Today a new Rural Coalition publishes The Rural Challenge, a report outlining detailed proposals to give local people, entrepreneurs, community groups and councils the ability to bring about positive change that will ensure a thriving future for the countryside. The report is being billed as a blueprint for delivering the government’s so-called Big Society in the small places which are at huge risk unless action is taken now.
The report sets out propositions for taking on five key challenges facing the countryside – meeting rural housing need, building thriving economies, delivering good rural services, creating flourishing market towns and empowering local communities. The Rural Coalition, chaired by Lord Taylor of Goss Moor, believes this can be achieved by letting communities seize the initiative.
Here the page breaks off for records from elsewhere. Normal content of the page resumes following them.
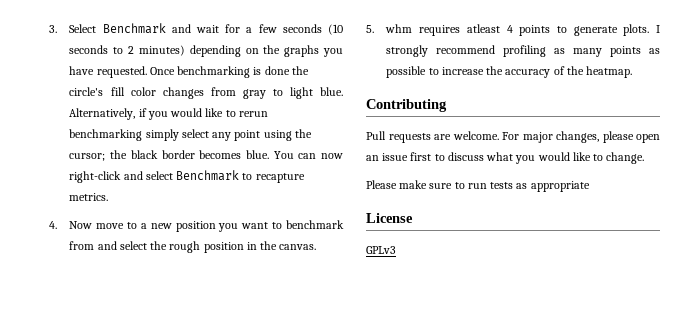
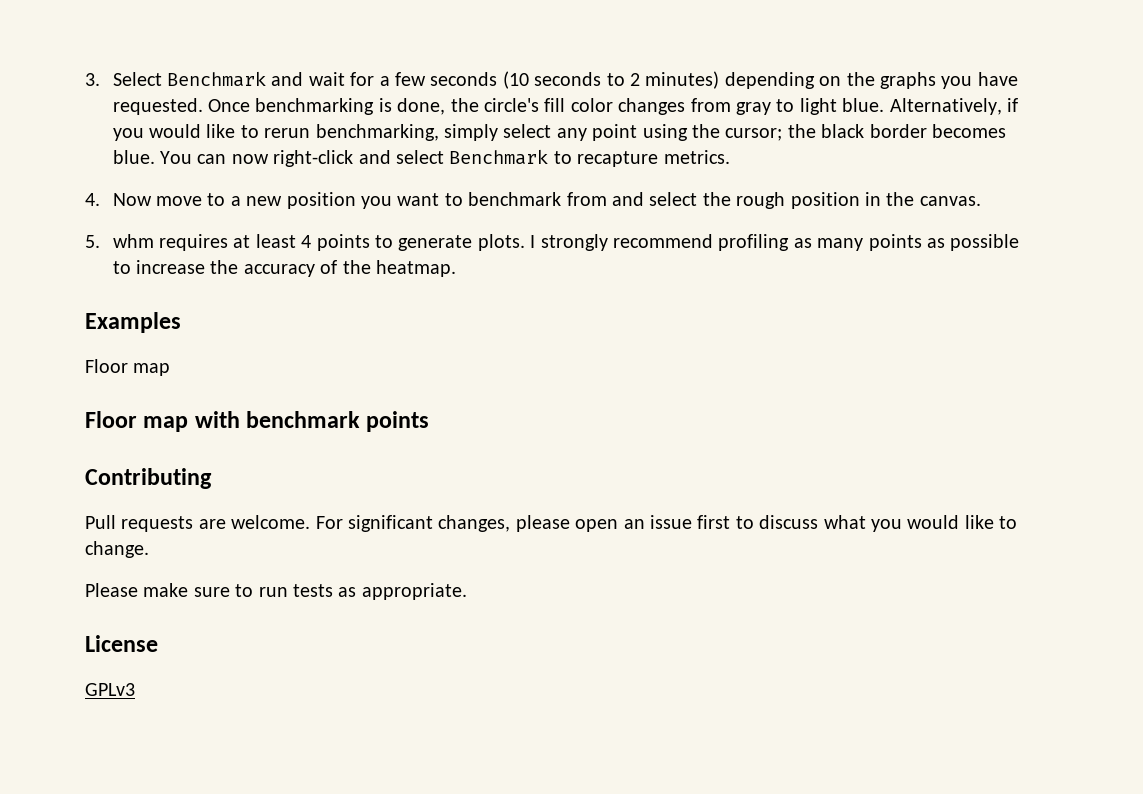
[264,66,290,75] done -> [397,98,446,115] done,
[69,129,143,141] benchmarking -> [315,124,439,141] benchmarking,
[466,24,500,33] atleast -> [233,234,296,248] at least
(633, 72) none -> [85,312,181,333] [85,359,171,376] [85,411,430,432] // Examples // Floor map // Floor map with benchmark points
[522,132,553,143] major -> [348,515,433,532] significant
[530,181,590,192] appropriate -> [361,583,467,600] appropriate.

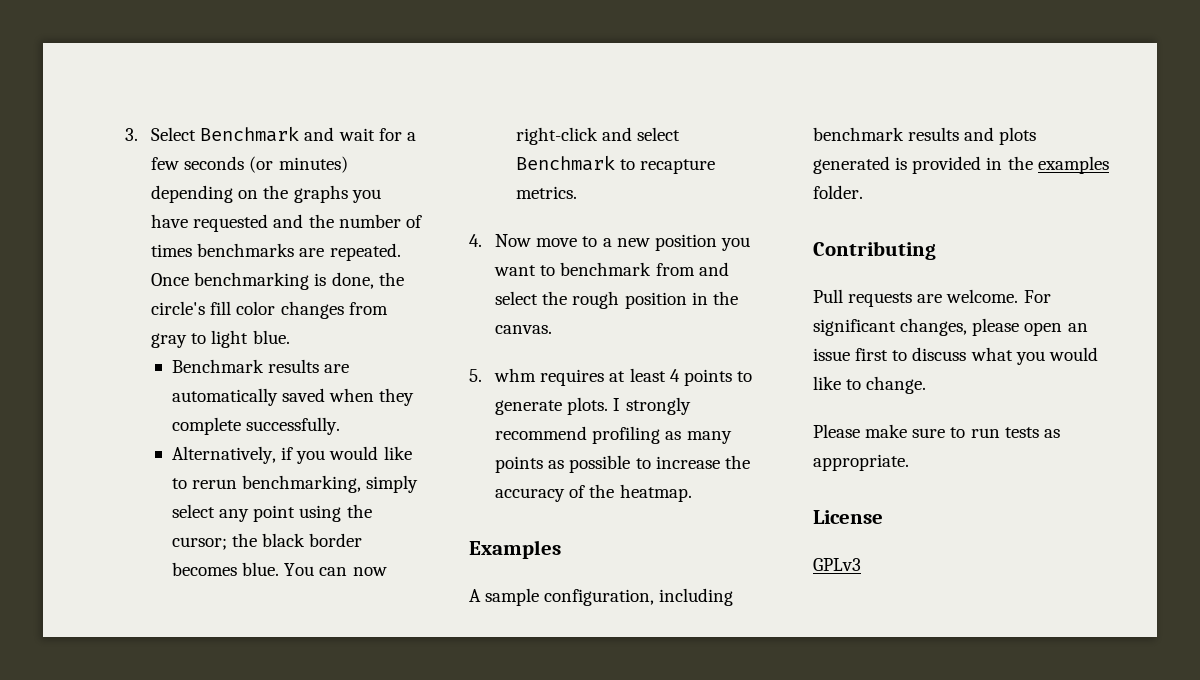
[502,71,640,89] (10 seconds to 2 -> [249,156,274,173] (or
[112,98,203,115] requested. -> [193,214,422,232] [151,243,401,261] requested and the number of times benchmarks are repeated.
(885, 105) none -> [172,359,350,373] [172,388,415,406] [172,417,341,435] // Benchmark results are automatically saved when they complete successfully. //
[85,359,171,376] [85,411,430,432] Floor map // Floor map with benchmark points -> [469,588,734,606] [813,127,1037,145] [813,156,1109,174] [813,185,863,199] A sample configuration, including benchmark results and plots generated is provided in the examples folder.

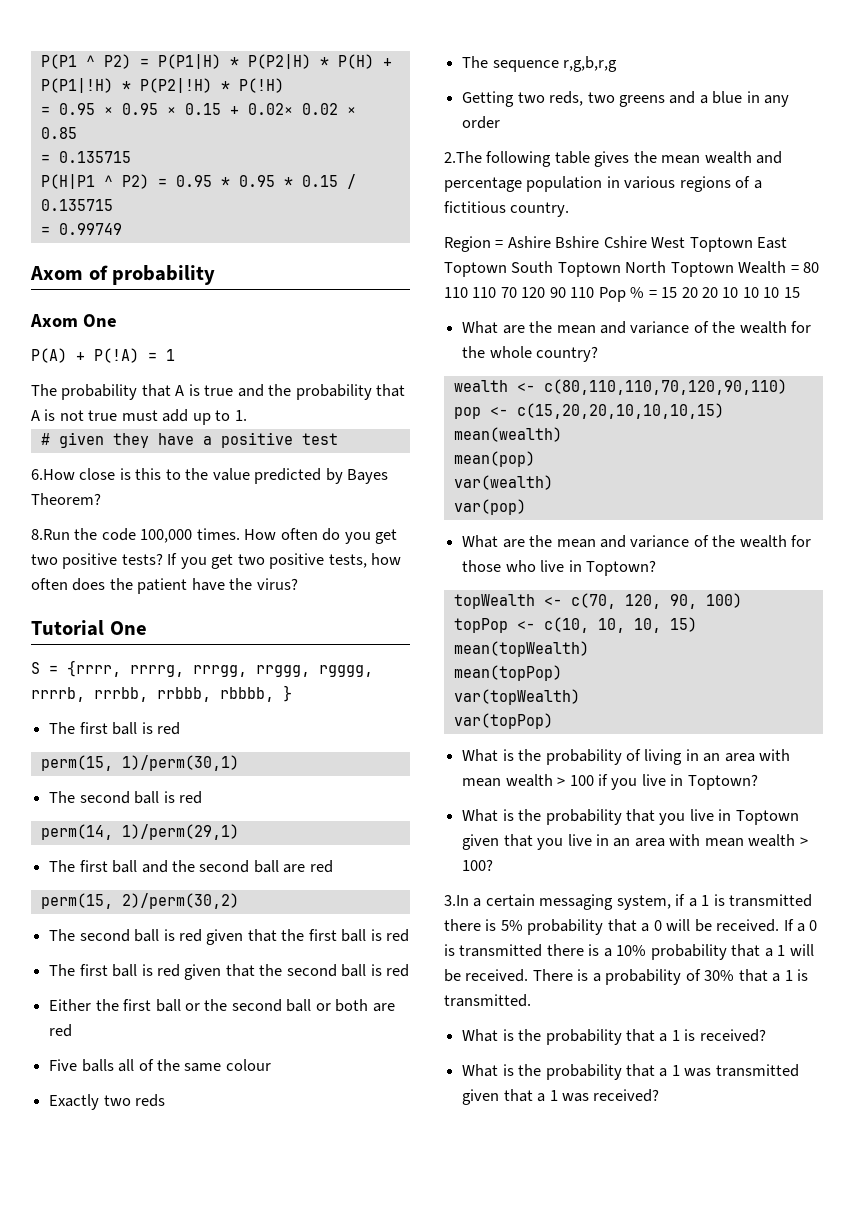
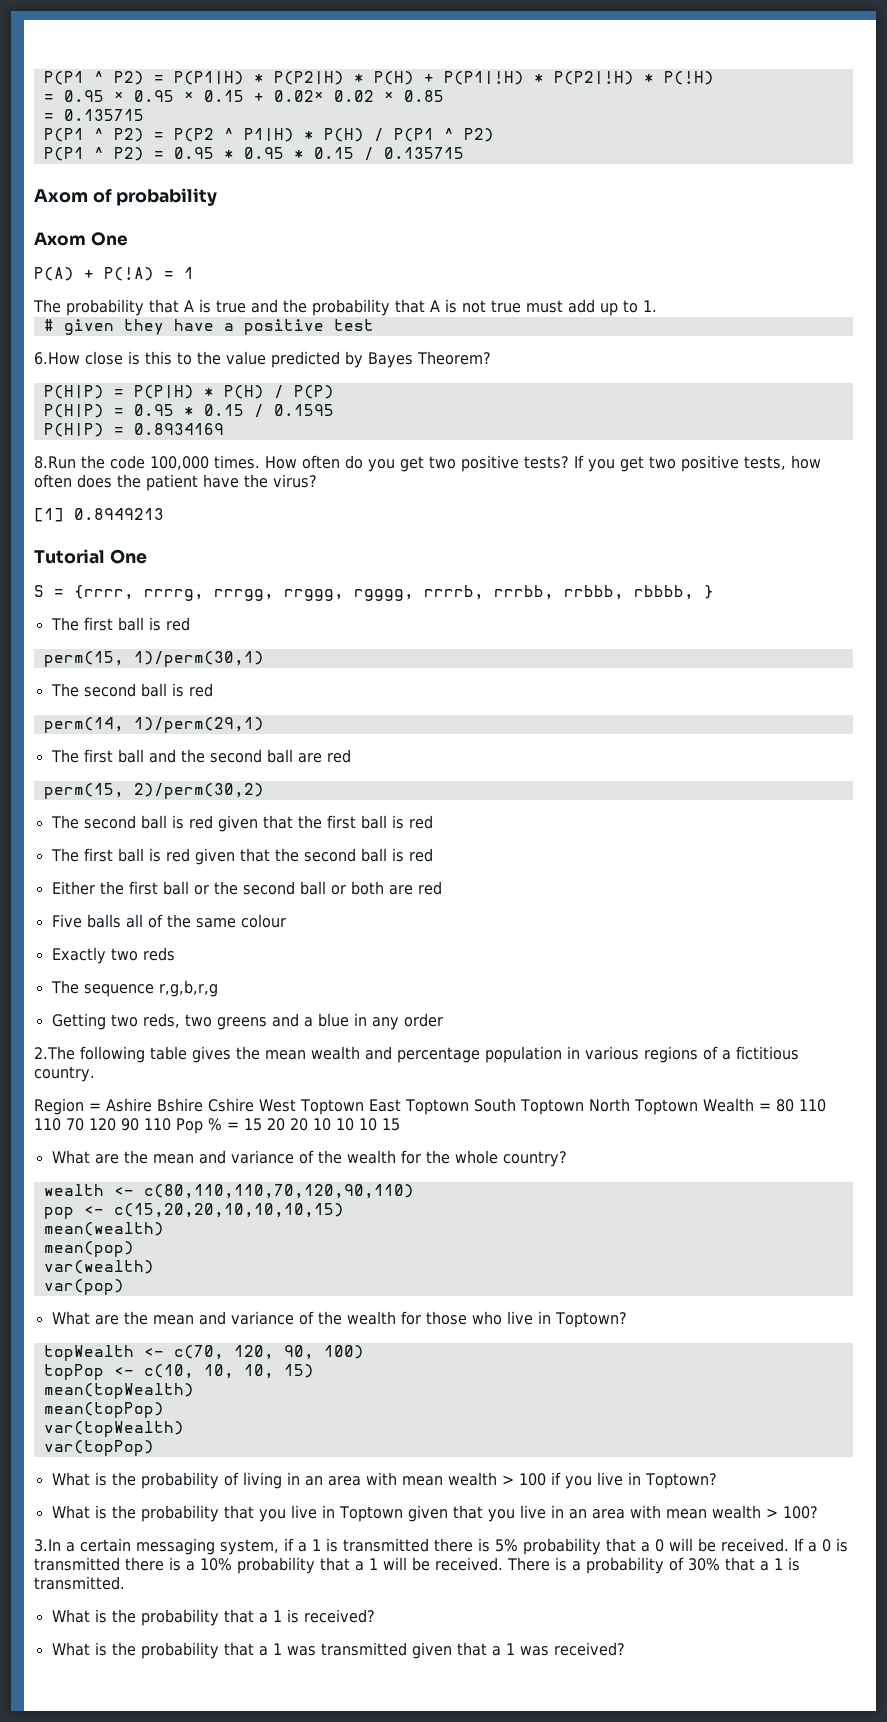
[40,174,95,189] P(H|P1 -> [43,128,494,142] [43,147,84,161] P(P1 ^ P2) = P(P2 ^ P1|H) * P(H) / P(P1 ^ P2) // P(P1
[40,223,122,235] // = 0.99749 -> (464, 153) none
(101, 499) none -> [43,385,334,399] [43,404,334,418] [43,423,224,437] // P(H|P) = P(P|H) * P(H) / P(P) // P(H|P) = 0.95 * 0.15 / 0.1595 // P(H|P) = 0.8934169
(298, 584) none -> [34,508,164,522] // [1] 0.8949213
Key recommendations of the report include:
Urging the Government to give greater independence to local residents and councils; Scrapping plans for referendums in the Government’s Community Right to Build scheme which would require 90% community support before new, small scale development can go ahead in villages;
That town hall planners, local councils and communities should be free to come up with innovative solutions to the rural affordable housing crisis;
A call for the Government to take proper account of the impact of public sector funding cuts on rural areas before finalising the Comprehensive Spending Review in October;
Pressing for a radical transformation of planning practice to give communities the lead in planning for thriving and sustainable new neighbourhoods when market towns need to grow.
The Rural Coalition is made up of Action with Communities in Rural England, the Campaign to Protect Rural England, the Country Land & Business Association, the Local Government Association, The Royal Town Planning Institute and the Town & Country Planning Association.
Do I at last see some joined-up thinking about solving the problems of the countryside? Or wil it all end up in a tangle of red tape?